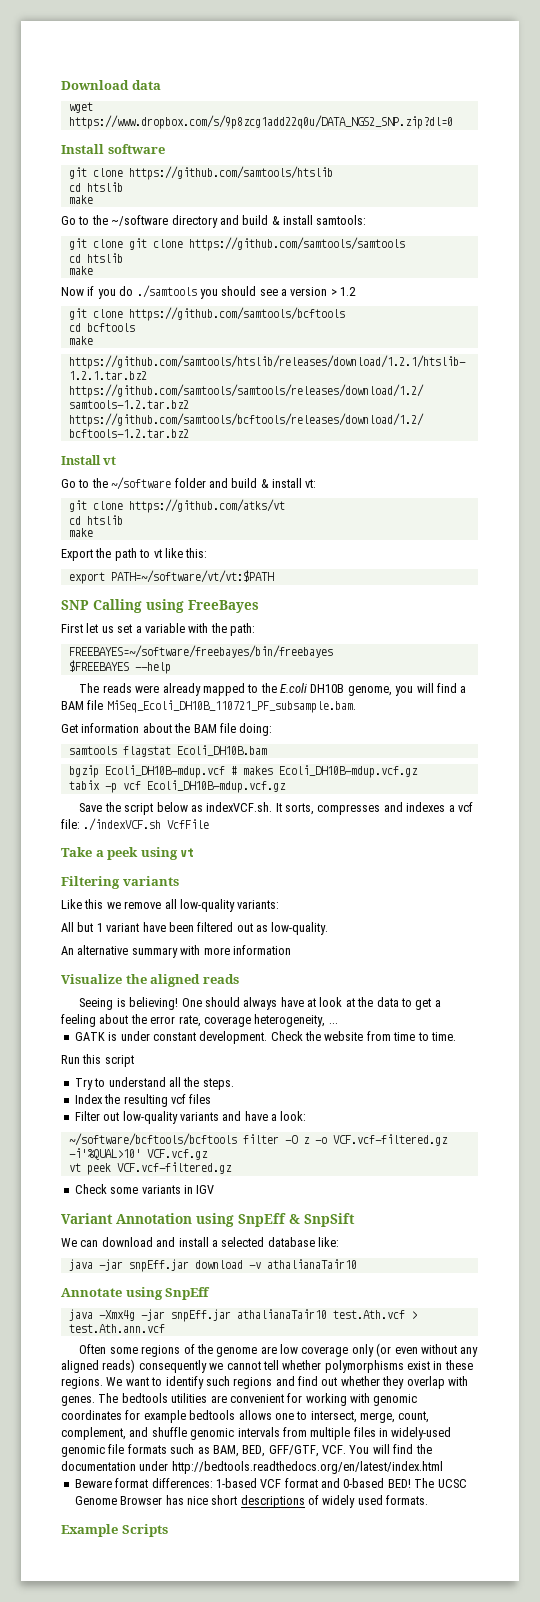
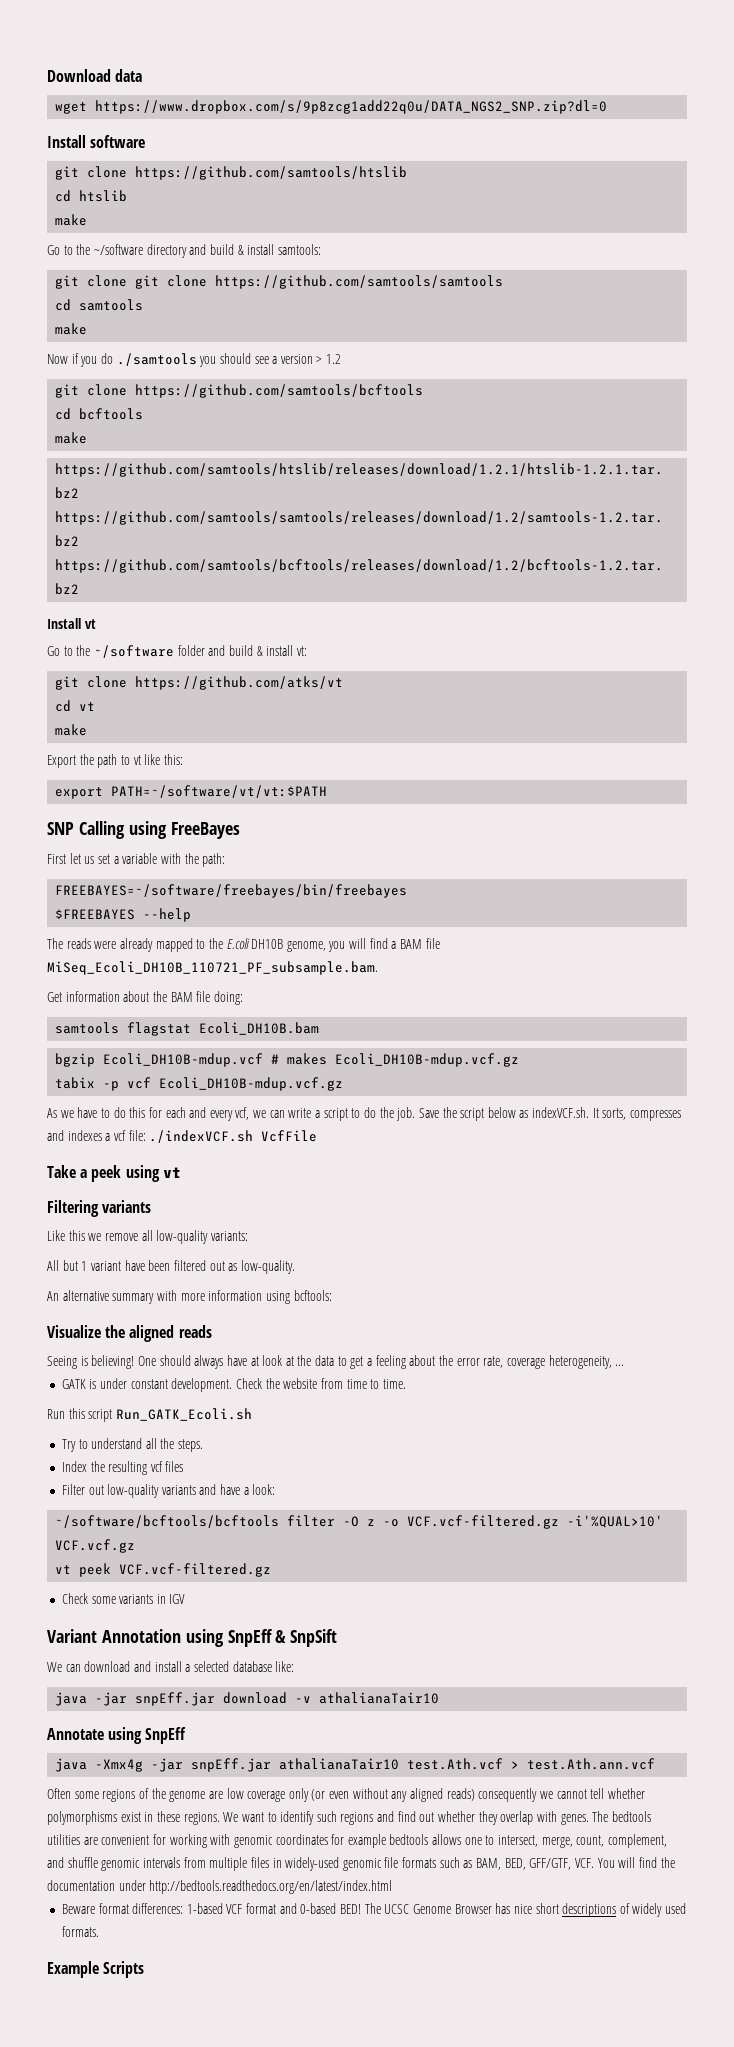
[86,253,123,263] htslib -> [79,299,144,311] samtools
[86,515,123,525] htslib -> [79,702,96,711] vt
(286, 786) none -> [47,1107,416,1121] As we have to do this for each and every vcf, we can write a script to do the job.
(291, 950) none -> [265,1290,332,1304] using bcftools:
(134, 1061) none -> [115,1408,252,1421] Run_GATK_Ecoli.sh

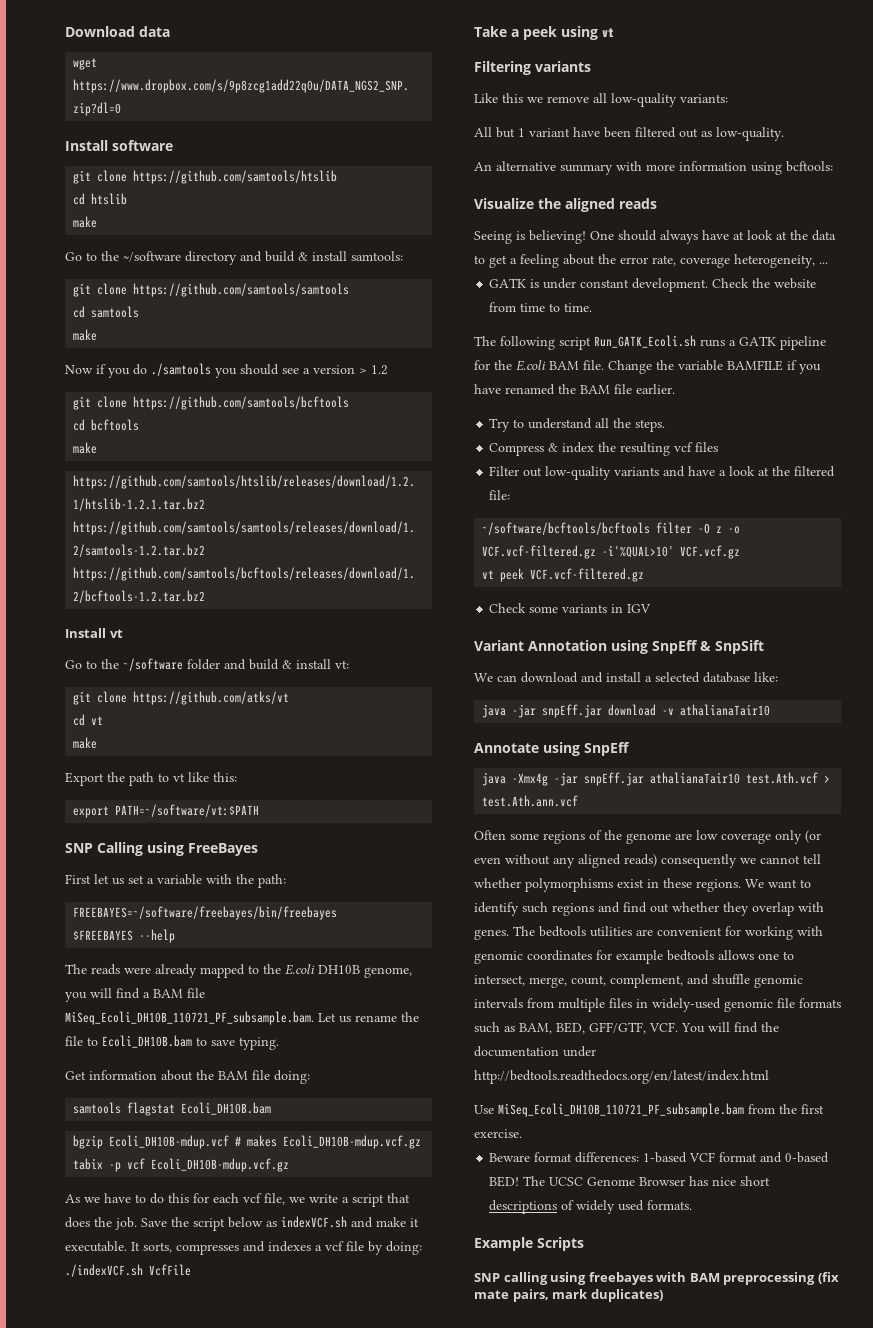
[135,275,208,289] git clone -> (128, 289) none
[111,785,328,798] PATH=~/software/vt/vt:$PATH -> [115,804,260,817] PATH=~/software/vt:$PATH
(378, 968) none -> [318,1012,419,1023] [65,1035,279,1050] Let us rename the file to Ecoli_DH10B.bam to save typing.
[189,1107,285,1121] and every vcf, we can -> [243,1193,305,1205] vcf file, we
[351,1107,376,1118] to do -> [387,1193,410,1203] [65,1217,90,1228] that does
[532,1107,590,1118] indexVCF.sh. -> [281,1216,419,1228] [65,1241,127,1252] indexVCF.sh and make it executable.
[128,1130,146,1141] file: -> [346,1241,422,1255] file by doing:
[47,1408,85,1419] Run this -> [474,336,555,350] The following
(252, 1414) none -> [700,336,826,350] [474,360,821,374] [474,384,675,395] runs a GATK pipeline for the E.coli BAM file. Change the variable BAMFILE if you have renamed the BAM file earlier.
[61,1461,87,1472] Index -> [489,442,595,456] Compress & index
[252,1484,276,1495] look: -> [729,466,836,477] [489,490,511,500] look at the filtered file:
(393, 1887) none -> [474,1103,824,1117] [474,1129,522,1138] // Use MiSeq_Ecoli_DH10B_110721_PF_subsample.bam from the first exercise.
(145, 1969) none -> [474,1272,839,1285] [474,1289,663,1302] // SNP calling using freebayes with BAM preprocessing (fix mate pairs, mark duplicates)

● ● ● ● ● ● ●

▶ Requirement
From the data above, copy each line where the string "every" appears.

▶ Result below
(286, 786) none -> [47,1107,416,1121] As we have to do this for each and every vcf, we can write a script to do the job.
[189,1107,285,1121] and every vcf, we can -> [243,1193,305,1205] vcf file, we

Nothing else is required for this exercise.